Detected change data
● ● ● ● ●
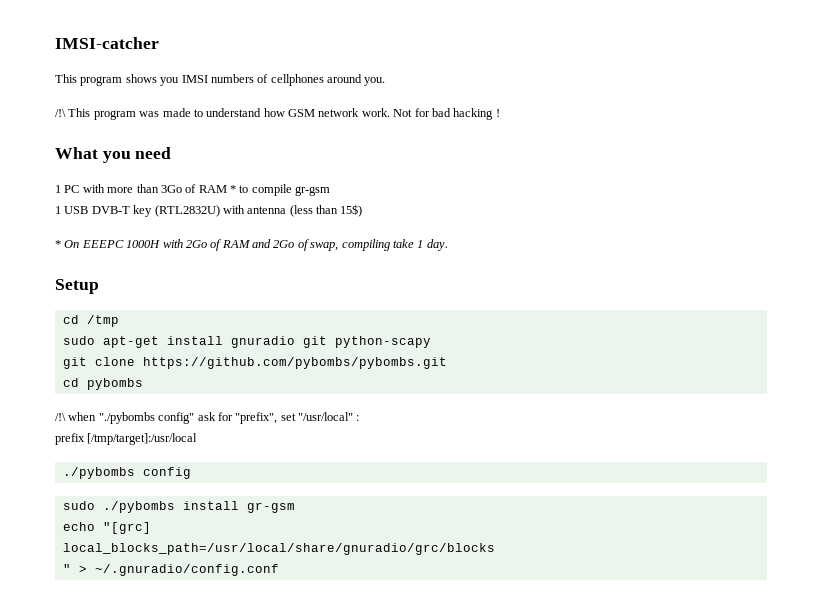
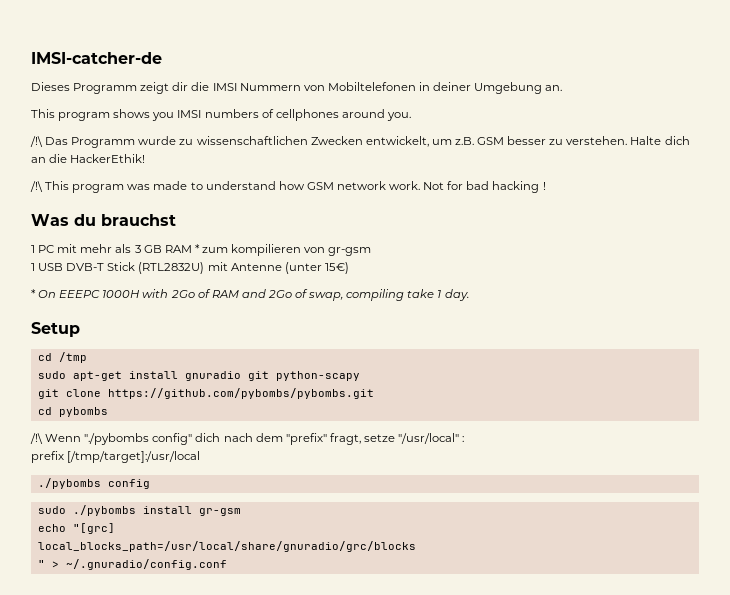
[55,37,159,49] IMSI-catcher -> [31,52,162,64] [31,82,563,94] IMSI-catcher-de // Dieses Programm zeigt dir die IMSI Nummern von Mobiltelefonen in deiner Umgebung an.
(386, 81) none -> [30,136,690,148] [31,154,146,163] // /!\ Das Programm wurde zu wissenschaftlichen Zwecken entwickelt, um z.B. GSM besser zu verstehen. Halte dich an die HackerEthik!
[55,147,172,163] What you need -> [31,214,176,226] Was du brauchst
[82,184,331,196] [55,204,363,217] with more than 3Go of RAM * to compile gr-gsm // 1 USB DVB-T key (RTL2832U) with antenna (less than 15$) -> [57,244,372,256] [31,262,349,274] mit mehr als 3 GB RAM * zum kompilieren von gr-gsm // 1 USB DVB-T Stick (RTL2832U) mit Antenne (unter 15€)
[68,412,97,421] when -> [45,434,82,442] Wenn
[197,412,296,424] ask for "prefix", set -> [195,433,395,445] dich nach dem "prefix" fragt, setze

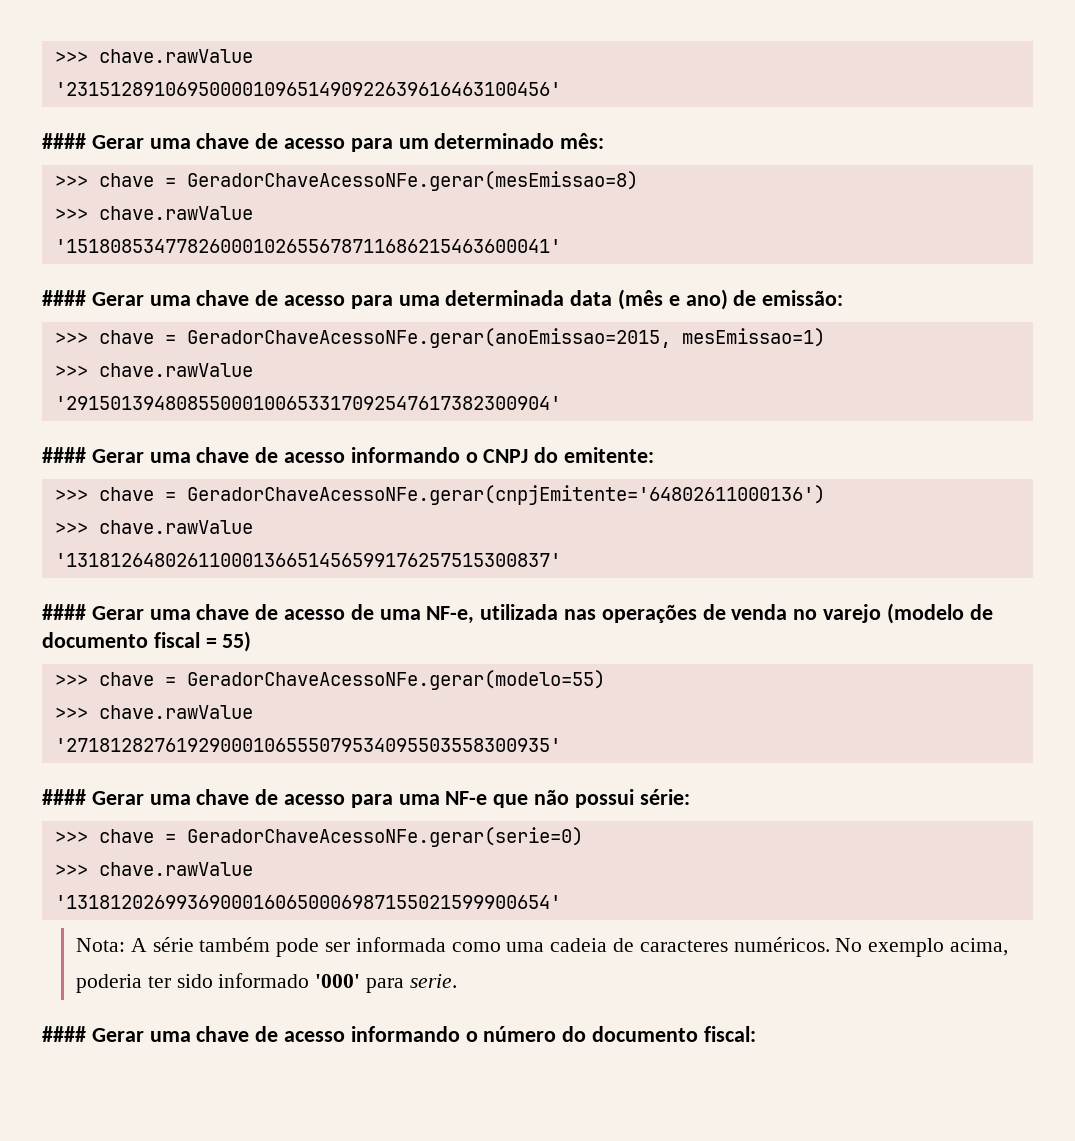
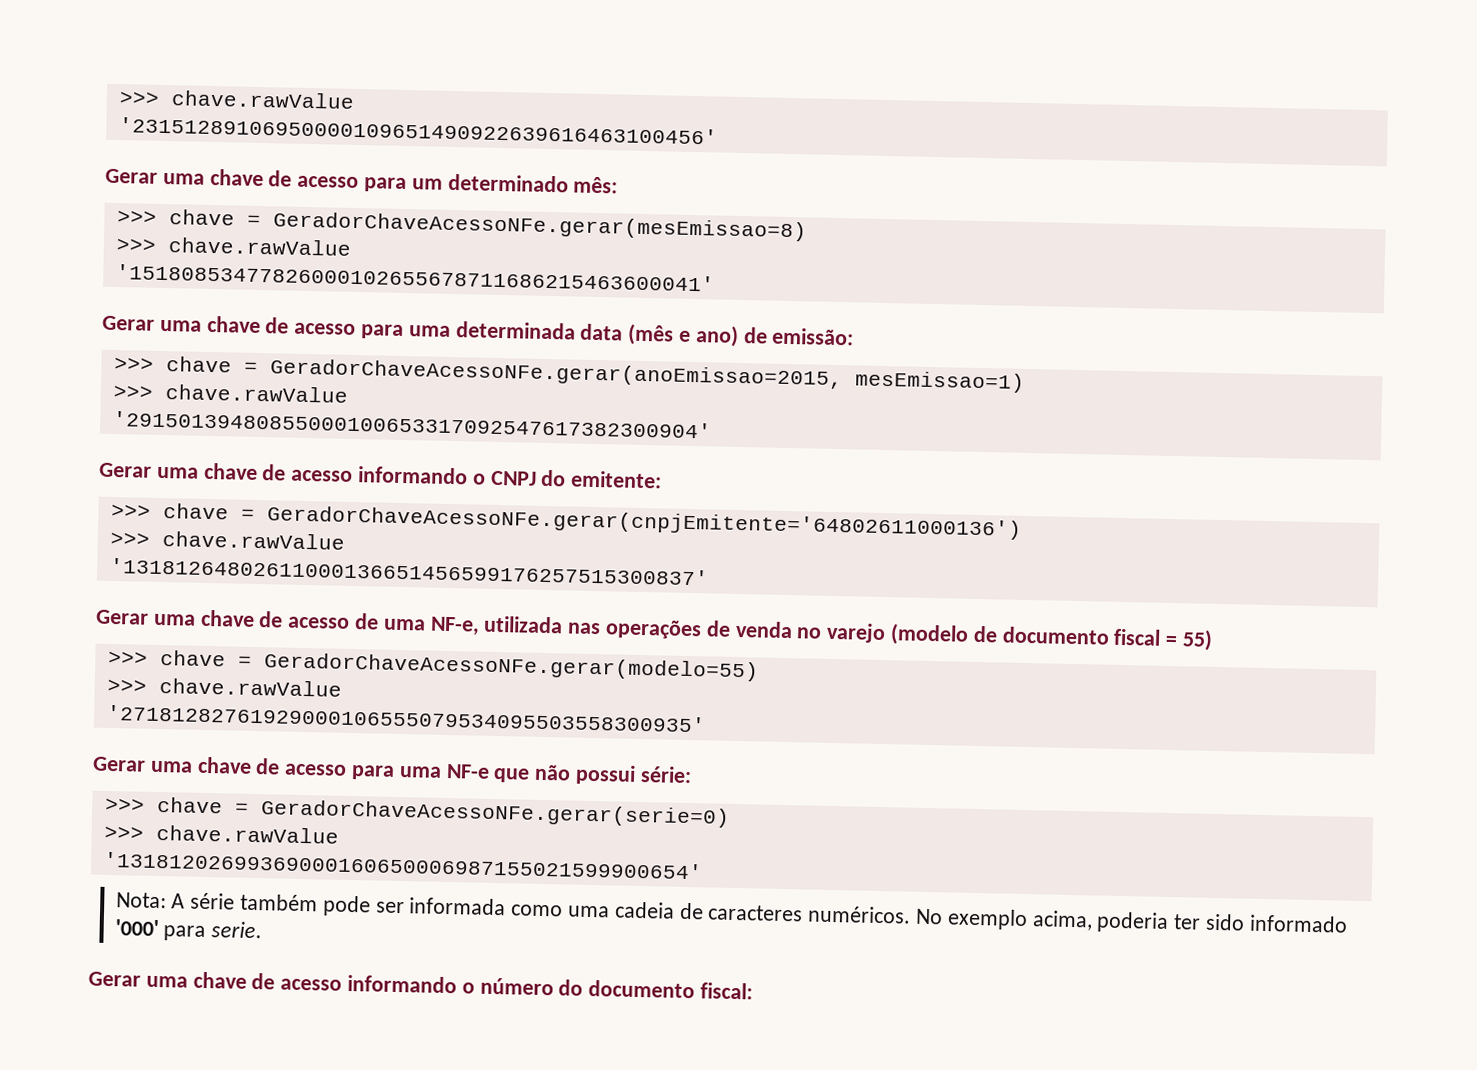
[42,133,86,149] #### -> (718, 131) none
[42,290,86,306] #### -> (715, 278) none
[42,447,86,463] #### -> (712, 424) none
[42,604,86,620] #### -> (709, 571) none
[42,789,86,805] #### -> (706, 718) none
[42,1026,86,1042] #### -> (263, 930) none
● ● ● ● ●
* Activity
From the entries above, copy exactly the lines starting at the one with "[197,412,296,424] ask for" and stopping at the one with "[42,604,86,620] #### -> (709, 571) none", keeping both ends. Drop the pictures.

* Response
[197,412,296,424] ask for "prefix", set -> [195,433,395,445] dich nach dem "prefix" fragt, setze

[42,133,86,149] #### -> (718, 131) none
[42,290,86,306] #### -> (715, 278) none
[42,447,86,463] #### -> (712, 424) none
[42,604,86,620] #### -> (709, 571) none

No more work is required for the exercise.